Prompt |
Without including any images, reproduce each entry exactly.

Working data |
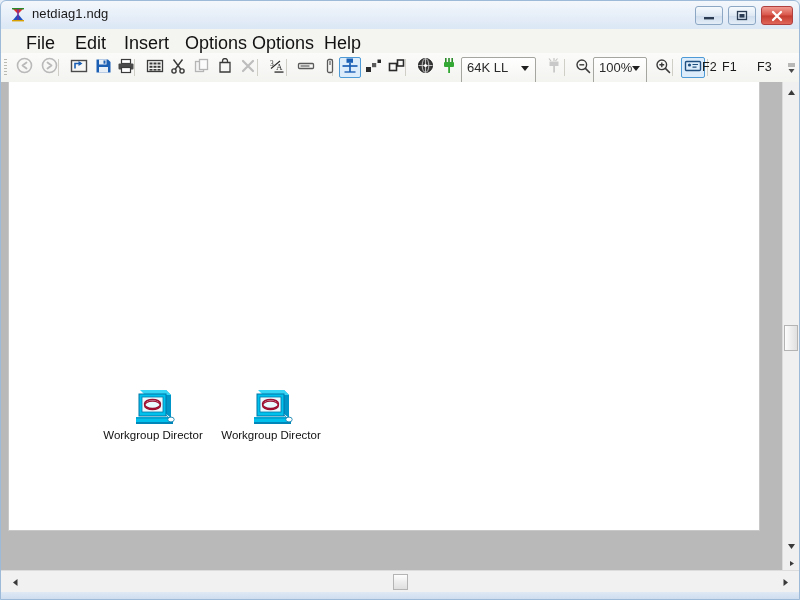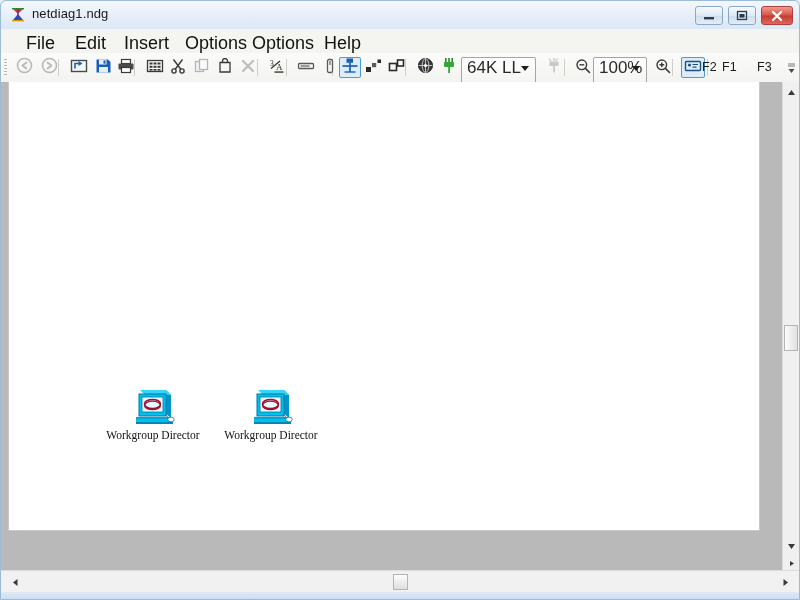"64K LL" .tb-combo { font-size: 17px -> 13px }
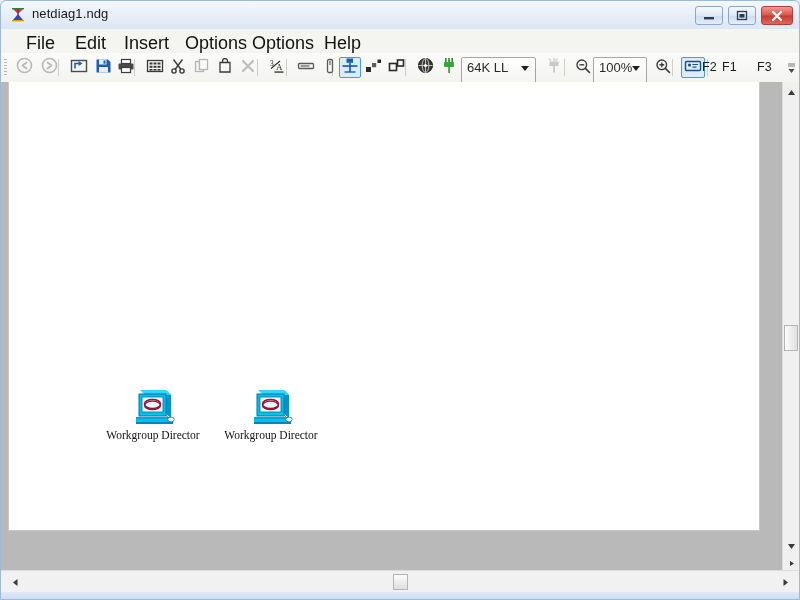"Workgroup Director" #canvas-outer { font-family: Liberation Serif, serif -> none }
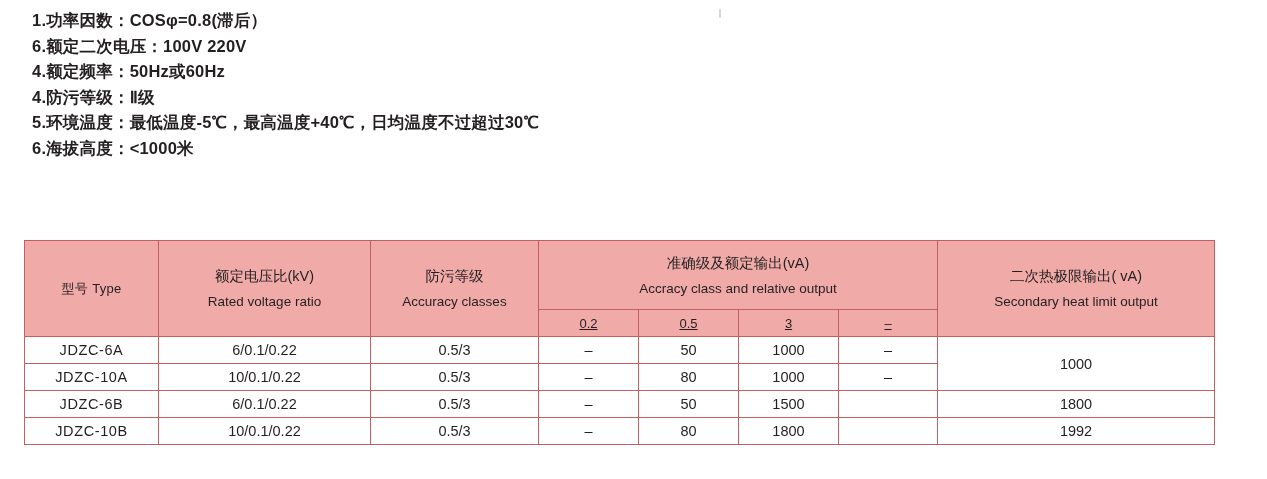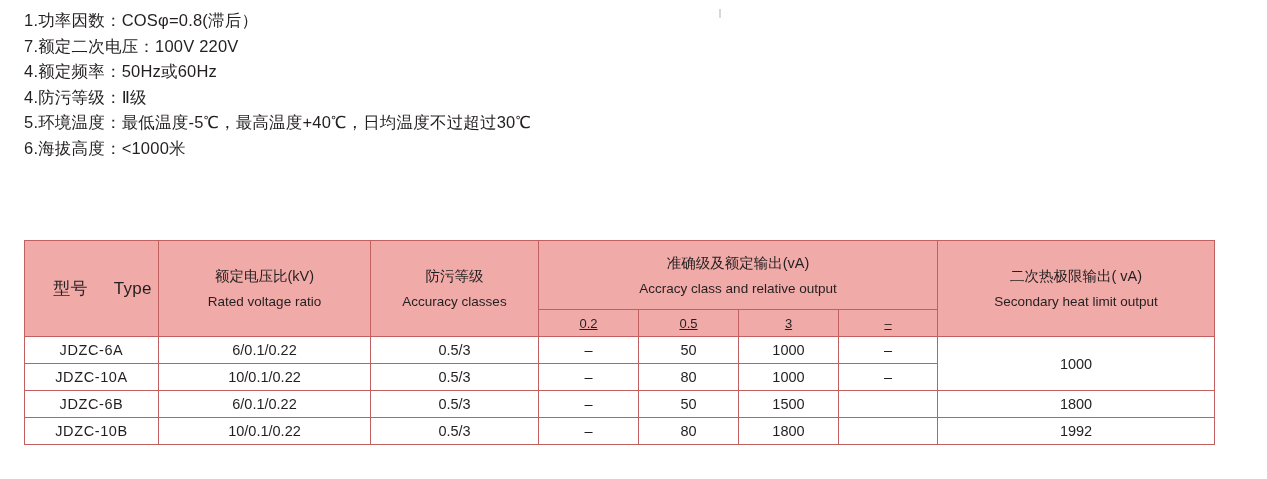"1.功率因数：COSφ=0.8(滞后）" .spec-list { font-weight: none -> bold; left: 24px -> 32px }
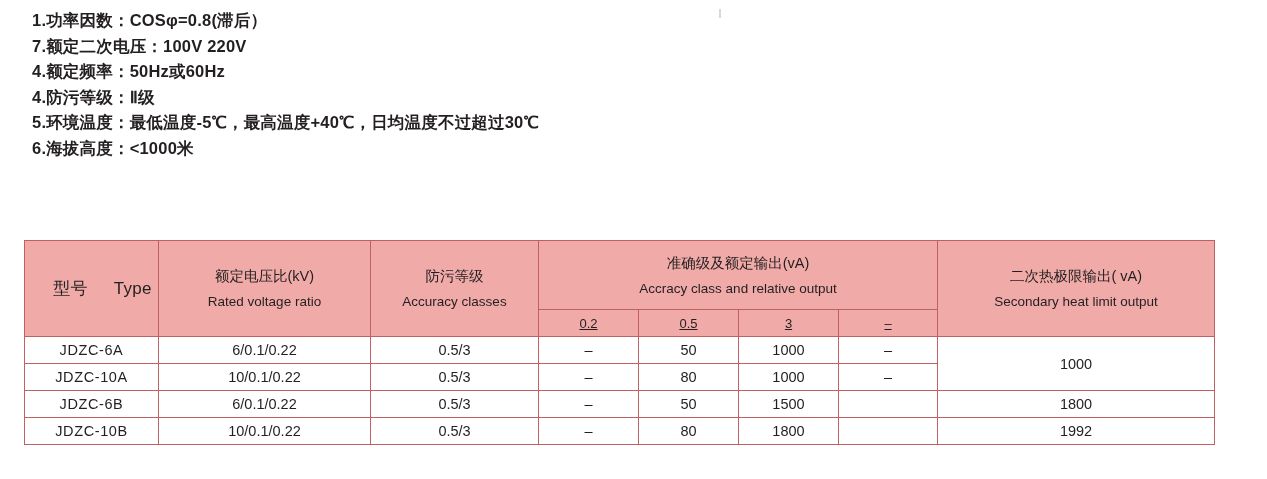"7.额定二次电压：100V 220V" div.spec-line { text: 7 -> 6 }
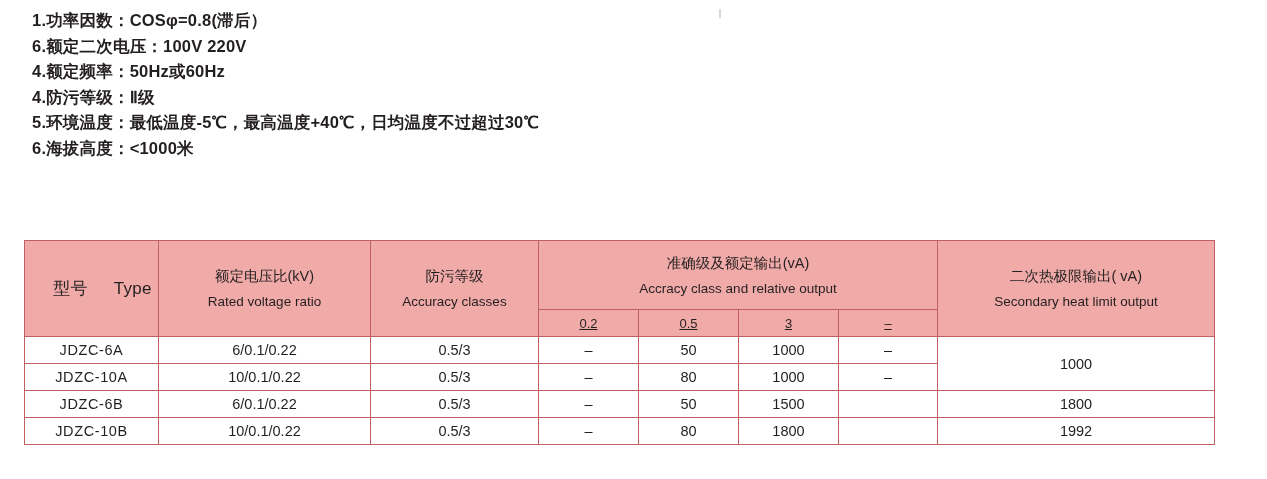"型号" .type-cn-en { font-size: 17px -> 13px; margin-left: 22px -> none }
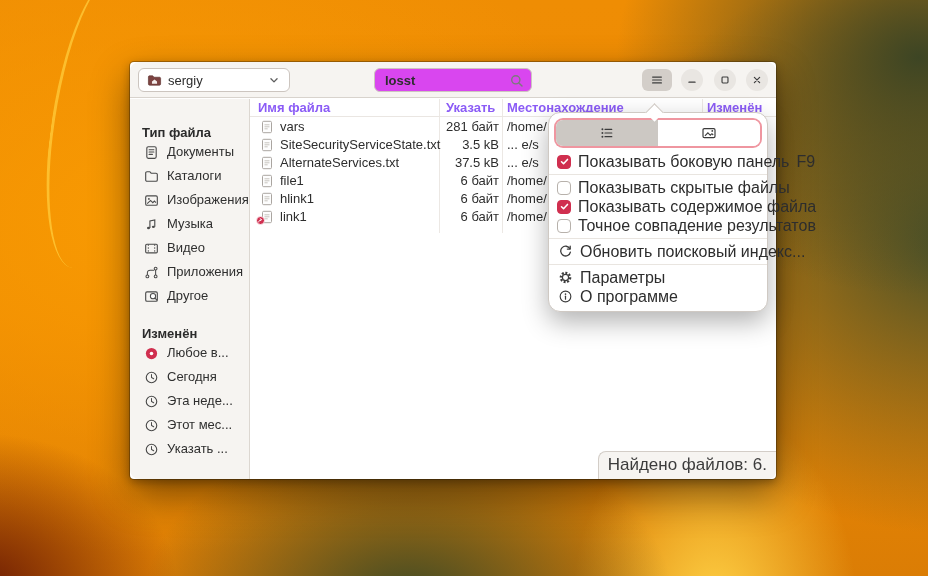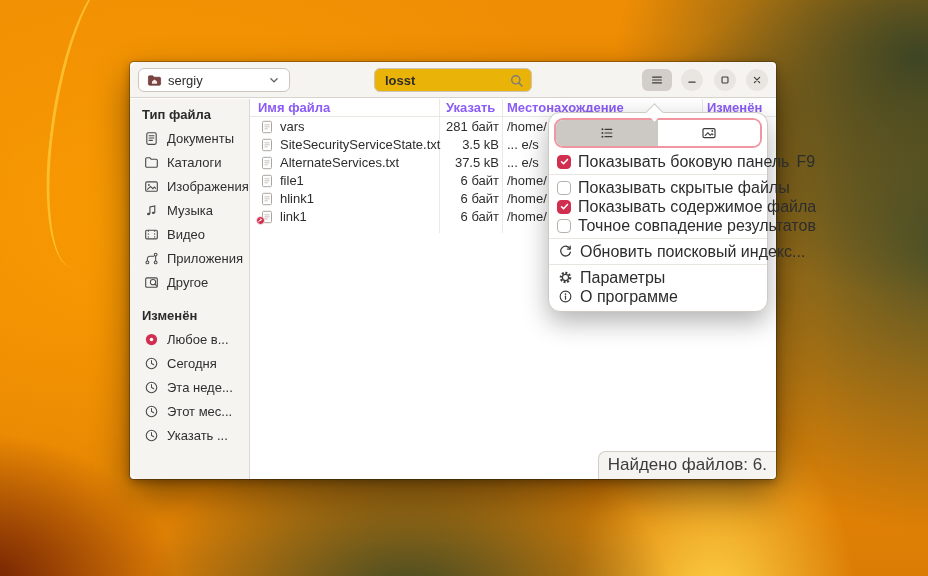"losst" .search-entry { background: #eab308 -> #d946ef }
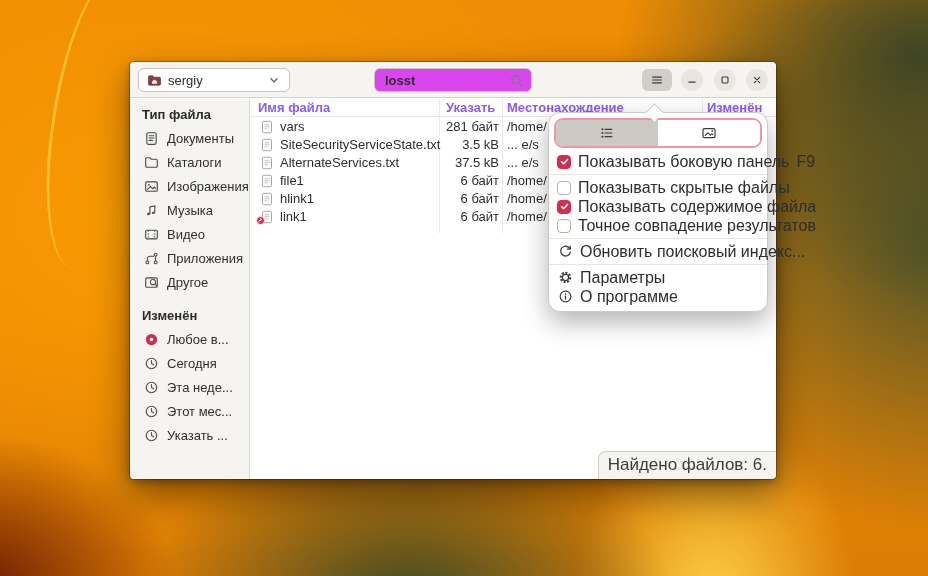"Тип файла" .sb-head { margin-top: none -> 18px }
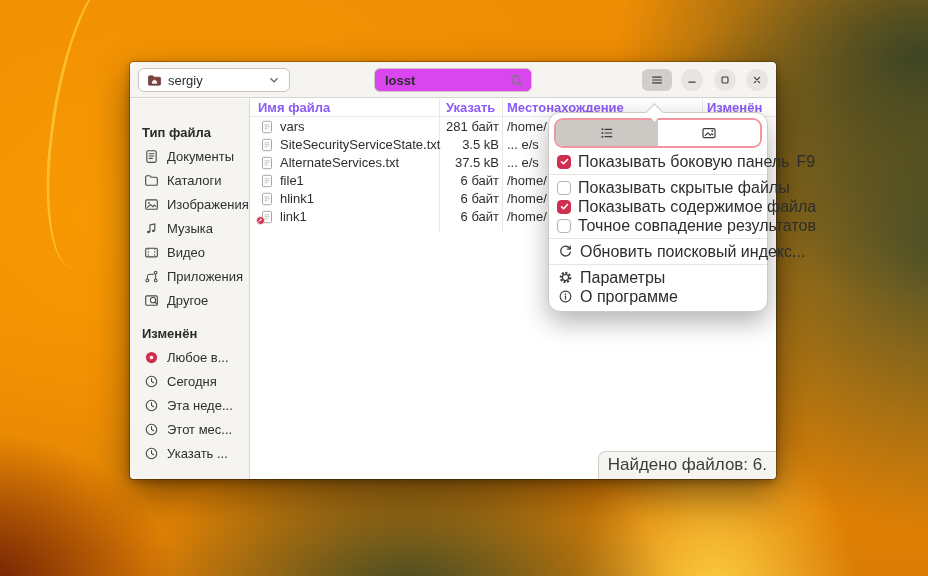"Документы" .sb-item { align-items: center -> none }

Finished task |
"64K LL" .tb-combo { font-size: 17px -> 13px }
"Workgroup Director" #canvas-outer { font-family: Liberation Serif, serif -> none }
"1.功率因数：COSφ=0.8(滞后）" .spec-list { font-weight: none -> bold; left: 24px -> 32px }
"7.额定二次电压：100V 220V" div.spec-line { text: 7 -> 6 }
"型号" .type-cn-en { font-size: 17px -> 13px; margin-left: 22px -> none }
"losst" .search-entry { background: #eab308 -> #d946ef }
"Тип файла" .sb-head { margin-top: none -> 18px }
"Документы" .sb-item { align-items: center -> none }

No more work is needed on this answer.